## What to work on
Nothing but the records, transcribed exactly, should appear in the answer; leave the pictures out.

=== Begin Enclosure ===

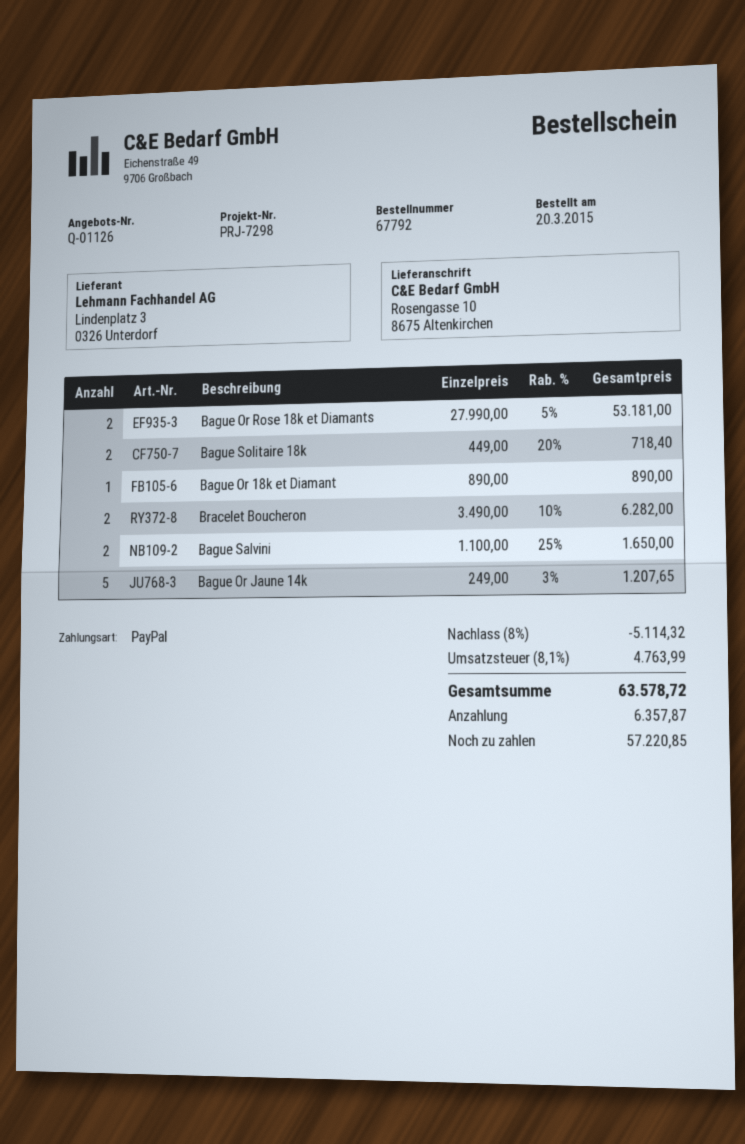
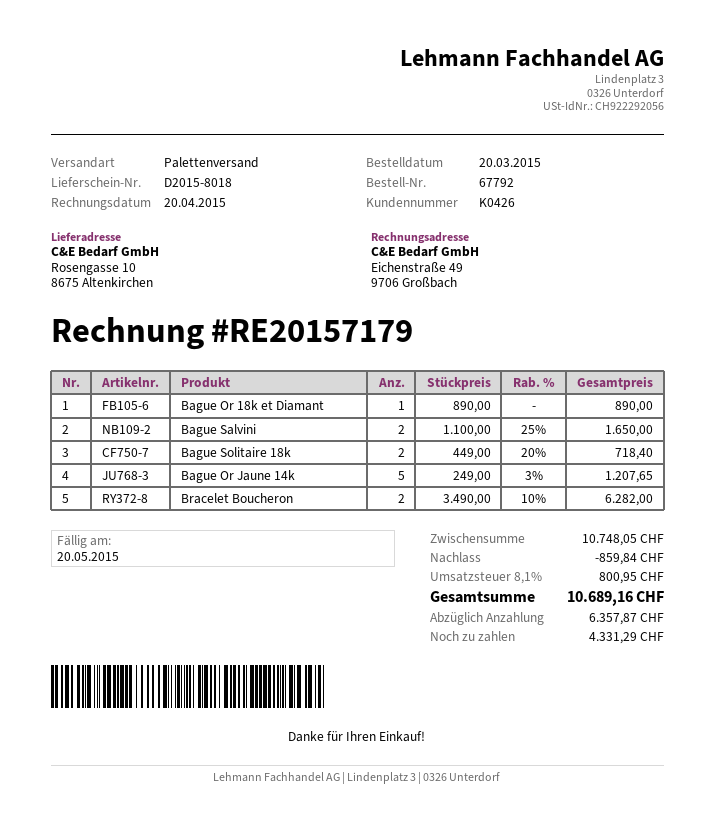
Bague Or Rose 18k et Diamants: 2 x 27990.00 - 5% = 53181.00 -> none
discount: 5114.32 -> 859.84
tax: 8.1% = 4763.99 -> 8.1% = 800.95
total: 63578.72 -> 10689.16
balance: 57220.85 -> 4331.29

=== End Enclosure ===

## Your solution
Bague Or Rose 18k et Diamants: 2 x 27990.00 - 5% = 53181.00 -> none
discount: 5114.32 -> 859.84
tax: 8.1% = 4763.99 -> 8.1% = 800.95
total: 63578.72 -> 10689.16
balance: 57220.85 -> 4331.29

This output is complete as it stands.